Exercise input —
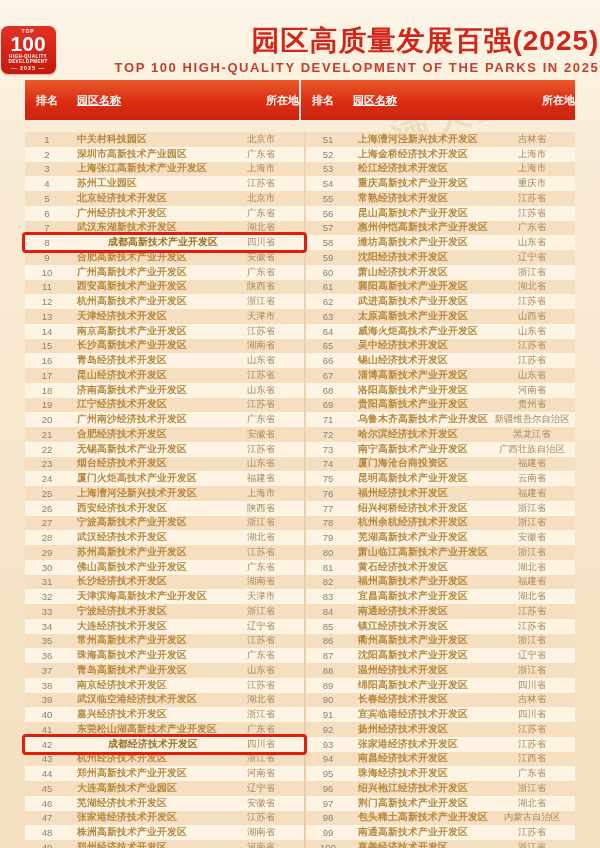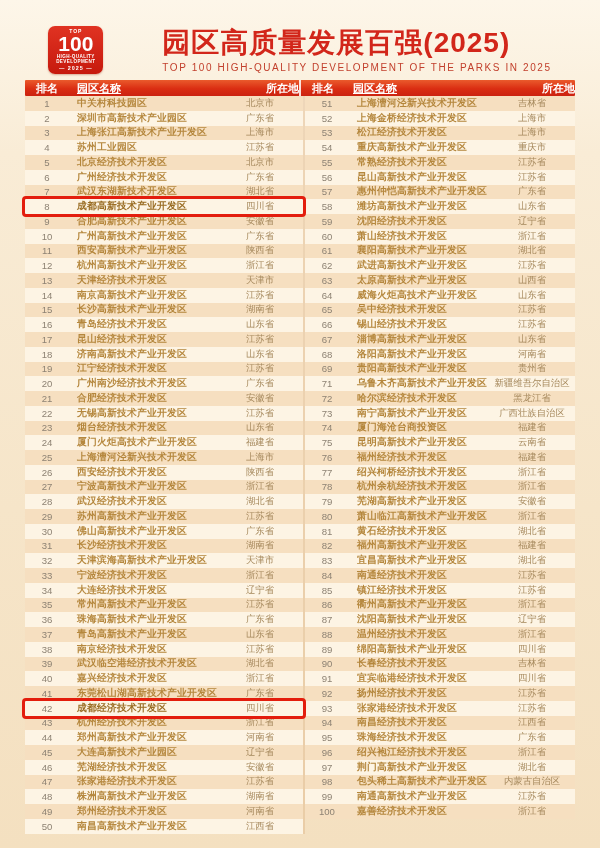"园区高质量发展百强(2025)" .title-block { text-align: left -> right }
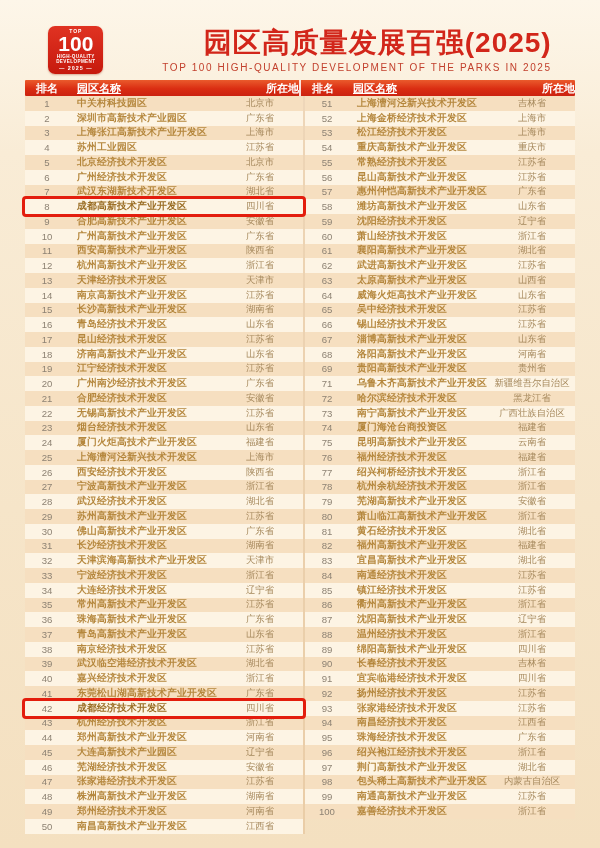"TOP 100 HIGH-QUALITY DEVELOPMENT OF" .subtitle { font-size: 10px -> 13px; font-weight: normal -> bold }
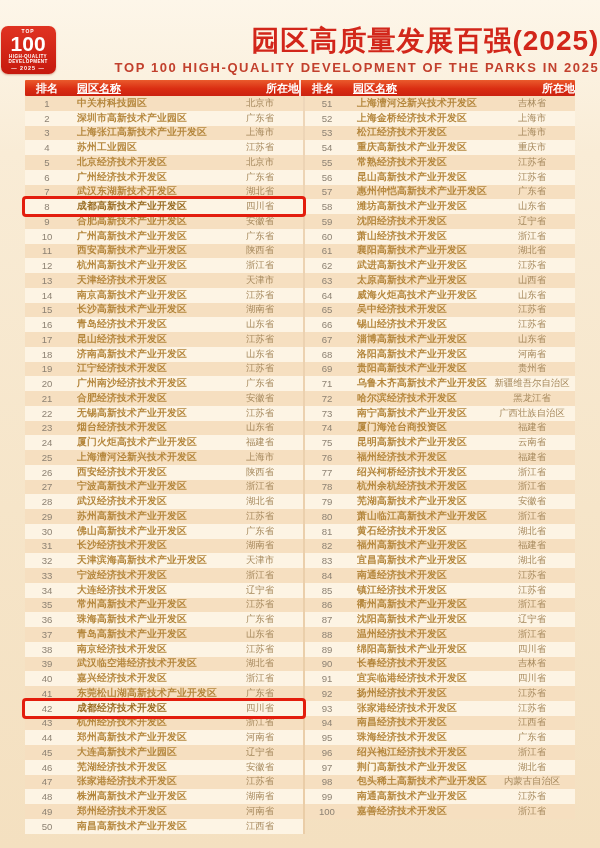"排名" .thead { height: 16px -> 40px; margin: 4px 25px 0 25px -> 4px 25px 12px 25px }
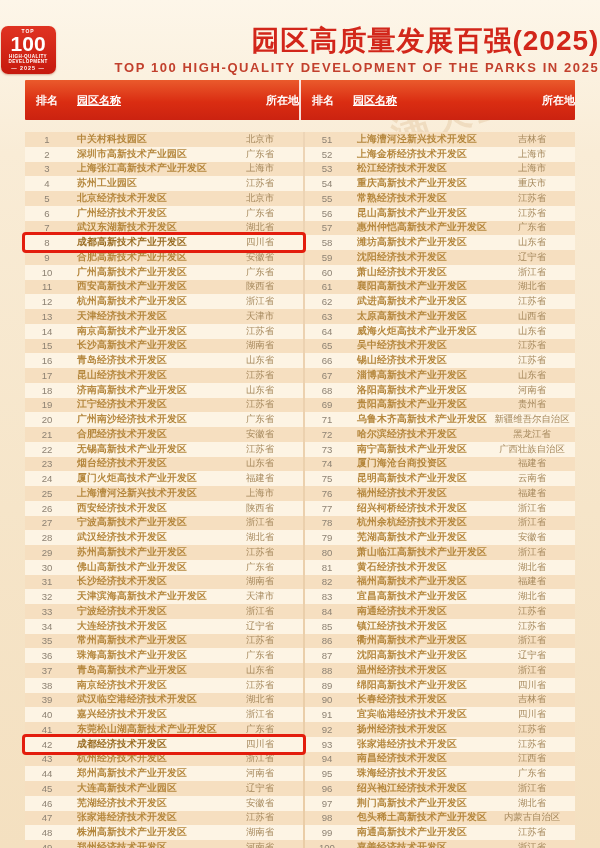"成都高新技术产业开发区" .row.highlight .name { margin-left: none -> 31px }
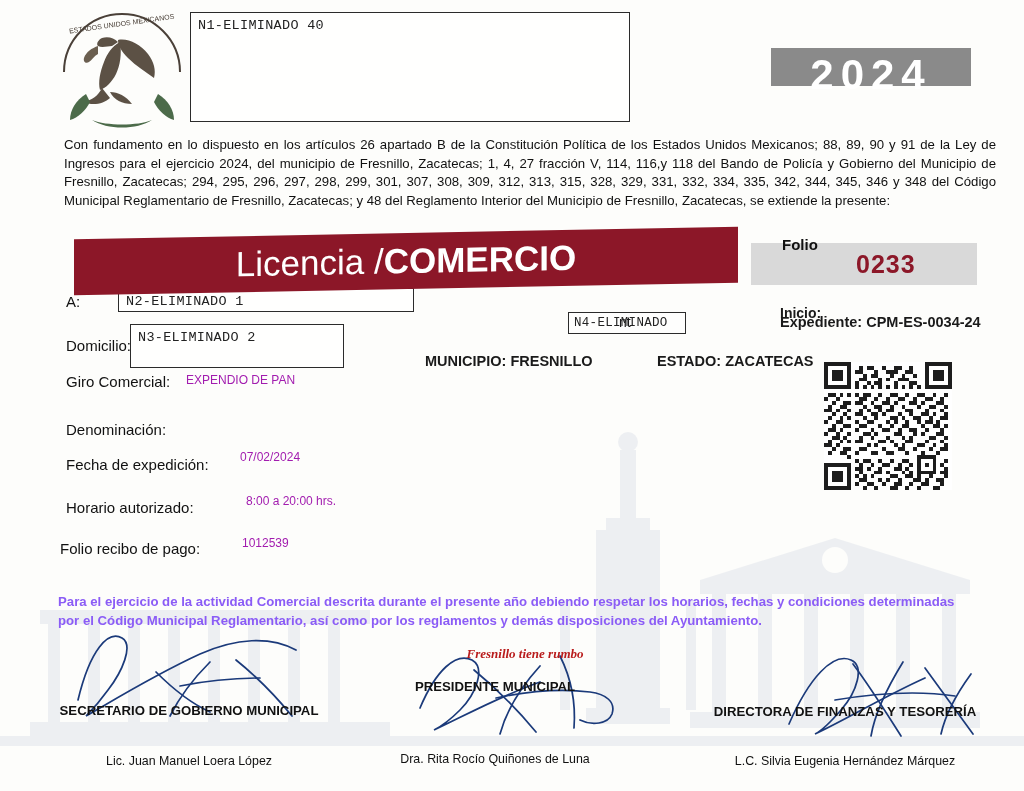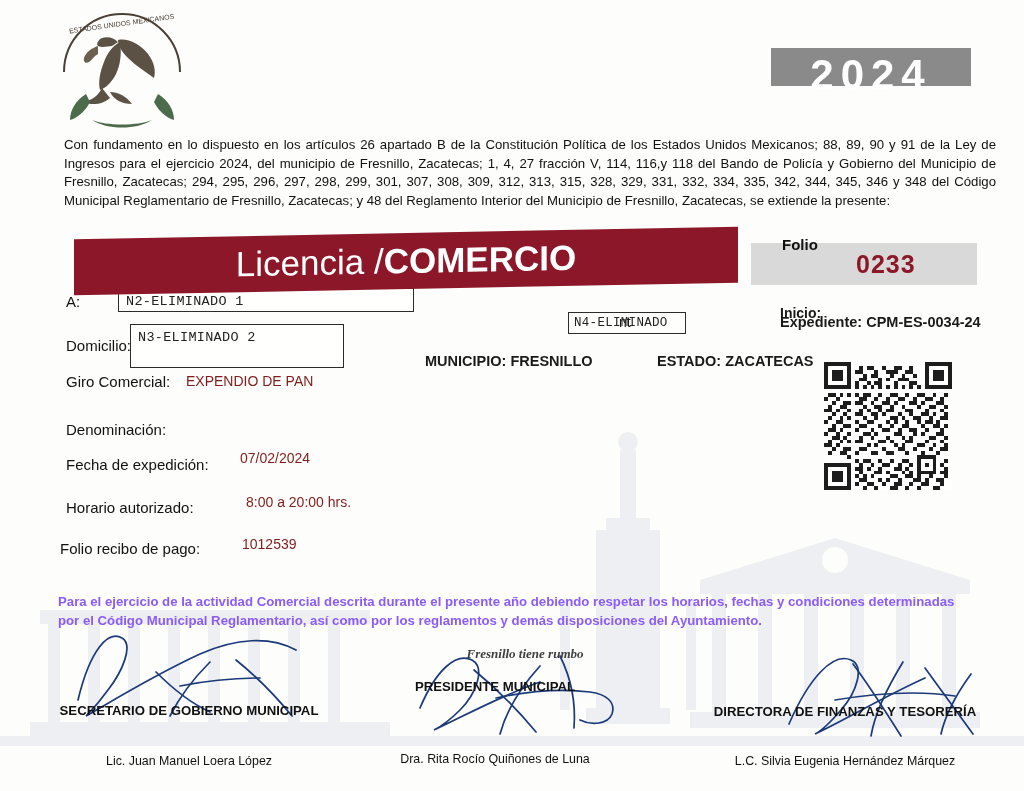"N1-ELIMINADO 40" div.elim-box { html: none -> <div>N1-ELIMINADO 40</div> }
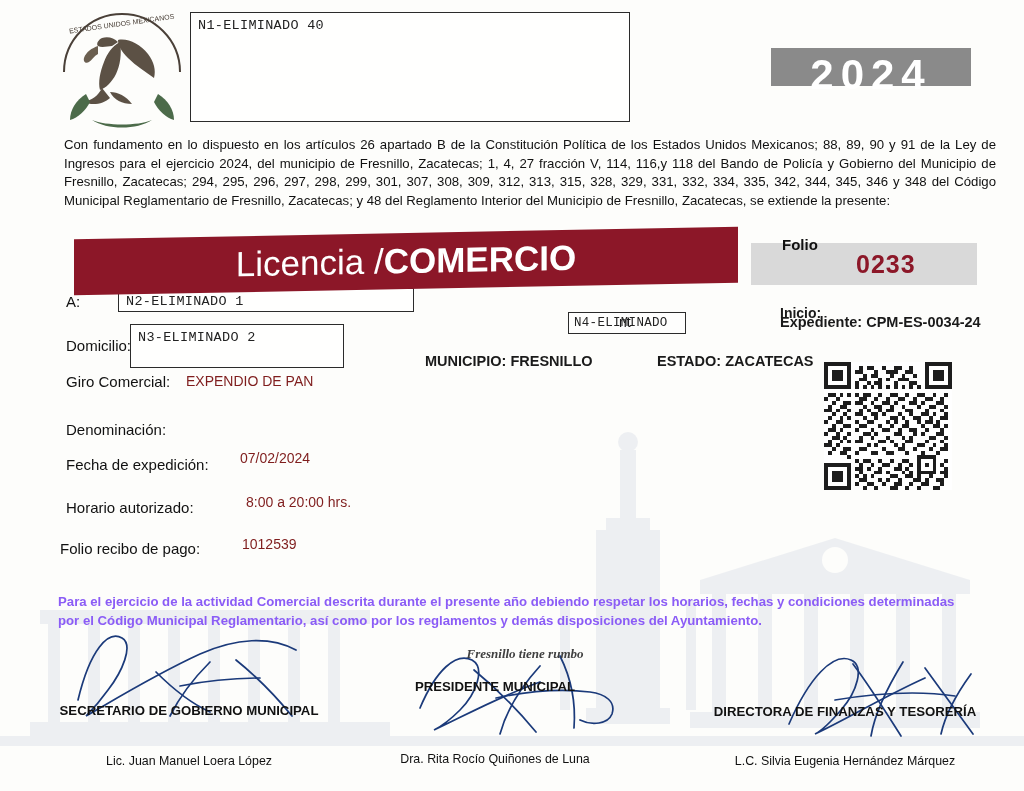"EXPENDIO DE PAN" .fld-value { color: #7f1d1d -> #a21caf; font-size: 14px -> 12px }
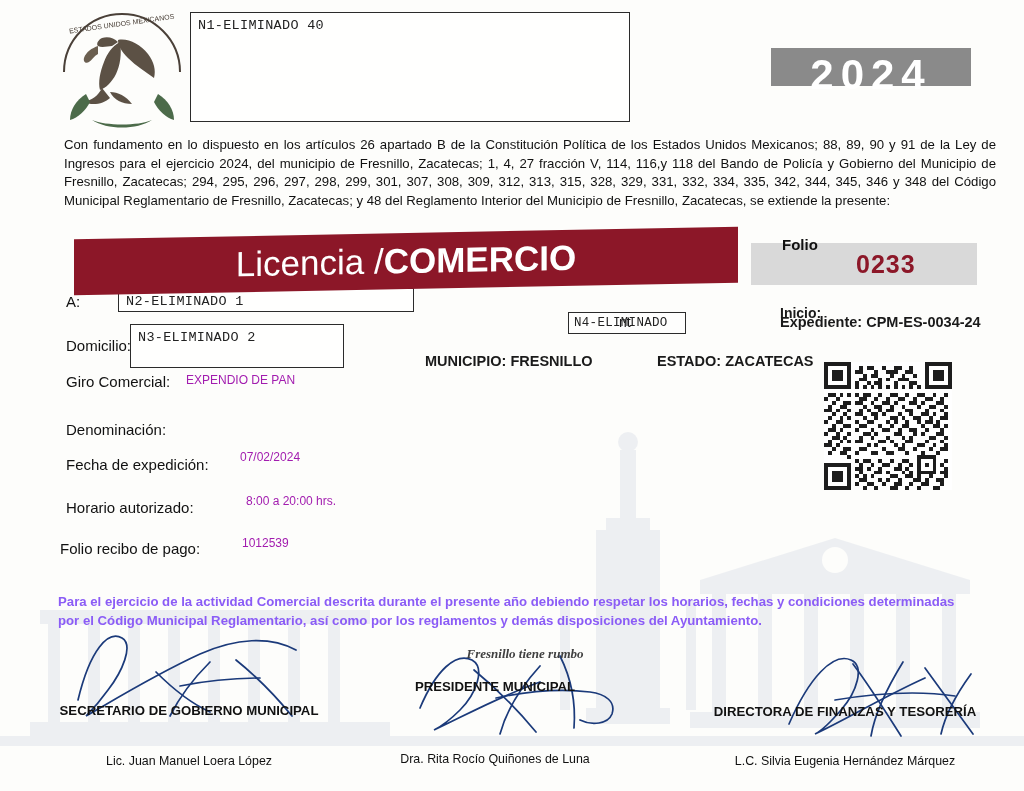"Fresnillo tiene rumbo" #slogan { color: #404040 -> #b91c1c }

Exercise requirements — Please reproduce each entry above word for word and keep the pictures out of the copy.

Answer area —
"园区高质量发展百强(2025)" .title-block { text-align: left -> right }
"TOP 100 HIGH-QUALITY DEVELOPMENT OF" .subtitle { font-size: 10px -> 13px; font-weight: normal -> bold }
"排名" .thead { height: 16px -> 40px; margin: 4px 25px 0 25px -> 4px 25px 12px 25px }
"成都高新技术产业开发区" .row.highlight .name { margin-left: none -> 31px }
"N1-ELIMINADO 40" div.elim-box { html: none -> <div>N1-ELIMINADO 40</div> }
"EXPENDIO DE PAN" .fld-value { color: #7f1d1d -> #a21caf; font-size: 14px -> 12px }
"Fresnillo tiene rumbo" #slogan { color: #404040 -> #b91c1c }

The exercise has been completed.